- Instructions for the task
For the string "Liberation", report how many lines in the records below contain it, and nothing more.

- Input
——————————

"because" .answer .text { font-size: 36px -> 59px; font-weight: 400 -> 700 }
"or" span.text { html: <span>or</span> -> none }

——————————

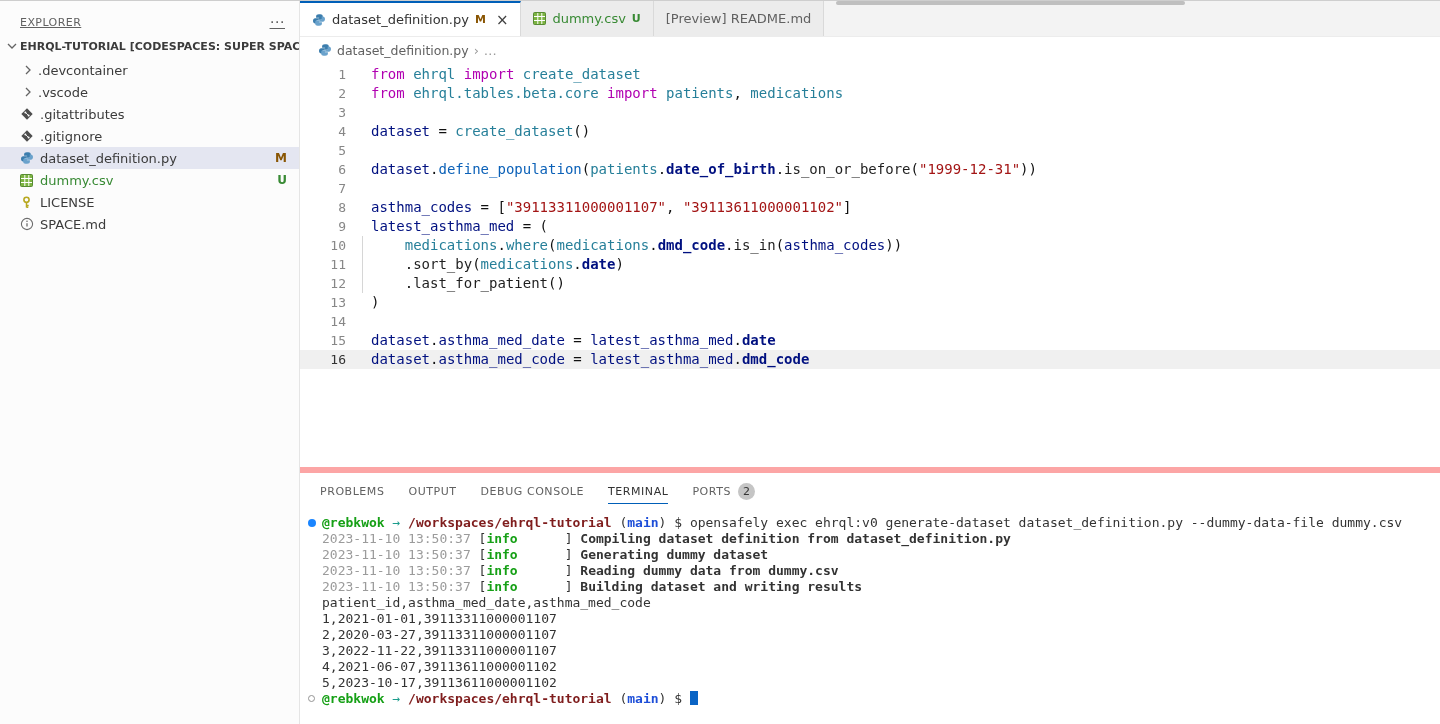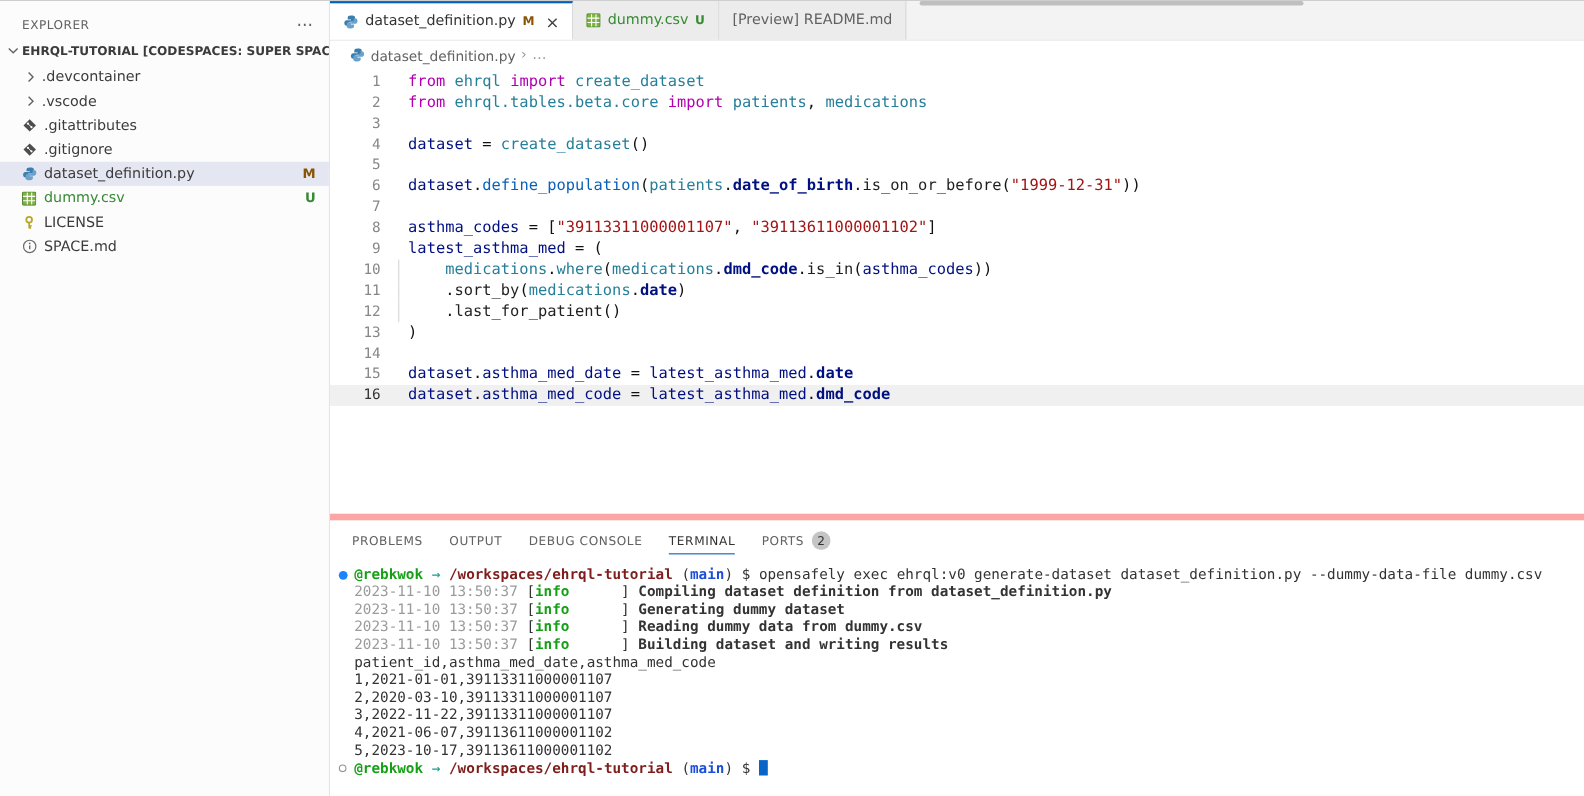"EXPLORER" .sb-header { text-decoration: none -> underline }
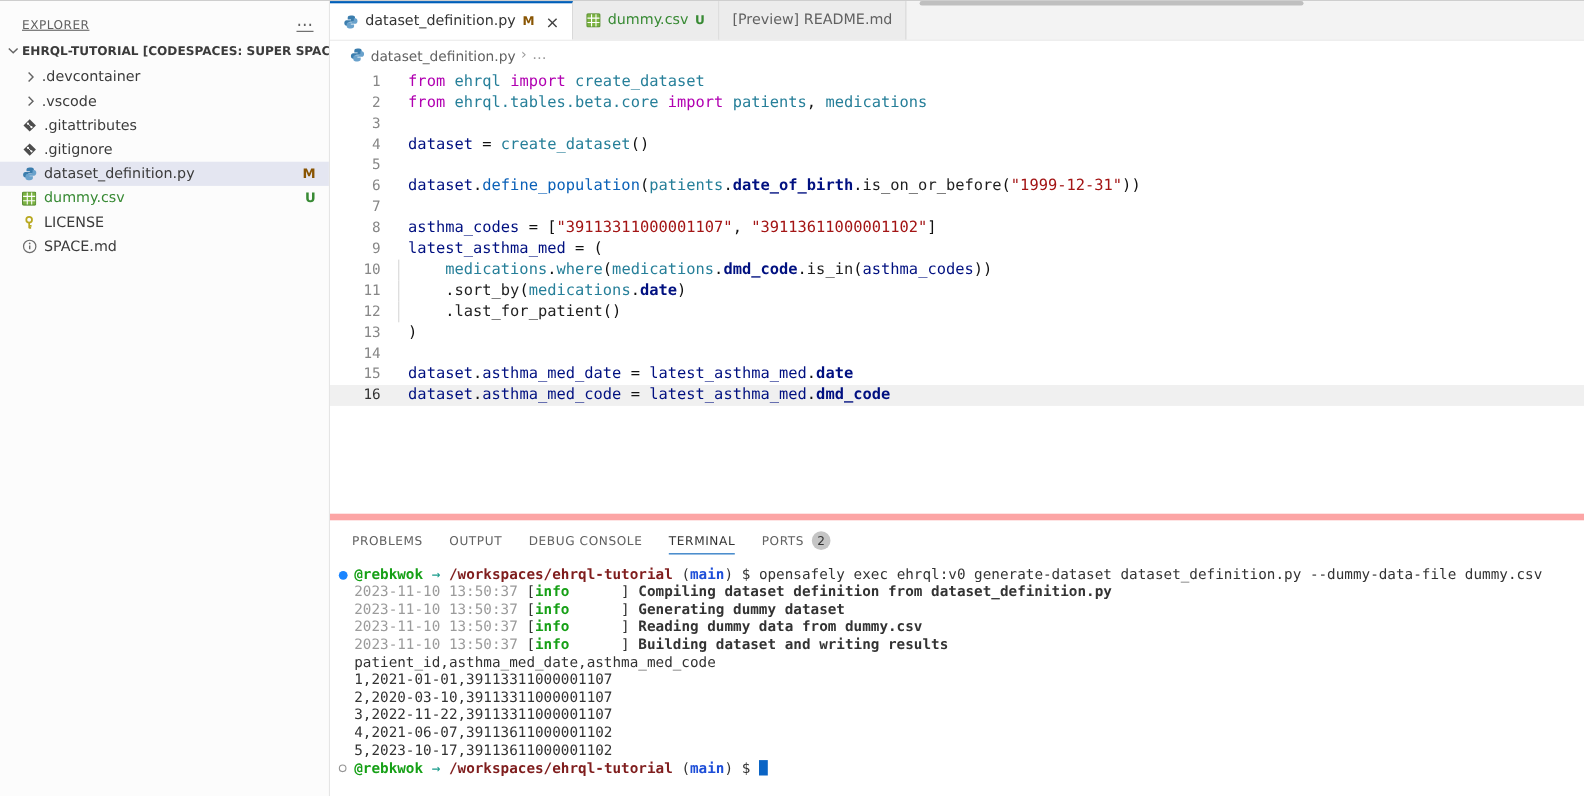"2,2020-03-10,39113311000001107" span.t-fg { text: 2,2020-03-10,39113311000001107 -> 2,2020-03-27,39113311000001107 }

——————————

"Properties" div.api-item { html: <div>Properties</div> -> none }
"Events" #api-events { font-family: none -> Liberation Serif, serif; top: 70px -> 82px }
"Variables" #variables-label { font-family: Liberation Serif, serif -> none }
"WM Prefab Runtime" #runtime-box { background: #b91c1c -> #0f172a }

——————————

- Task response
2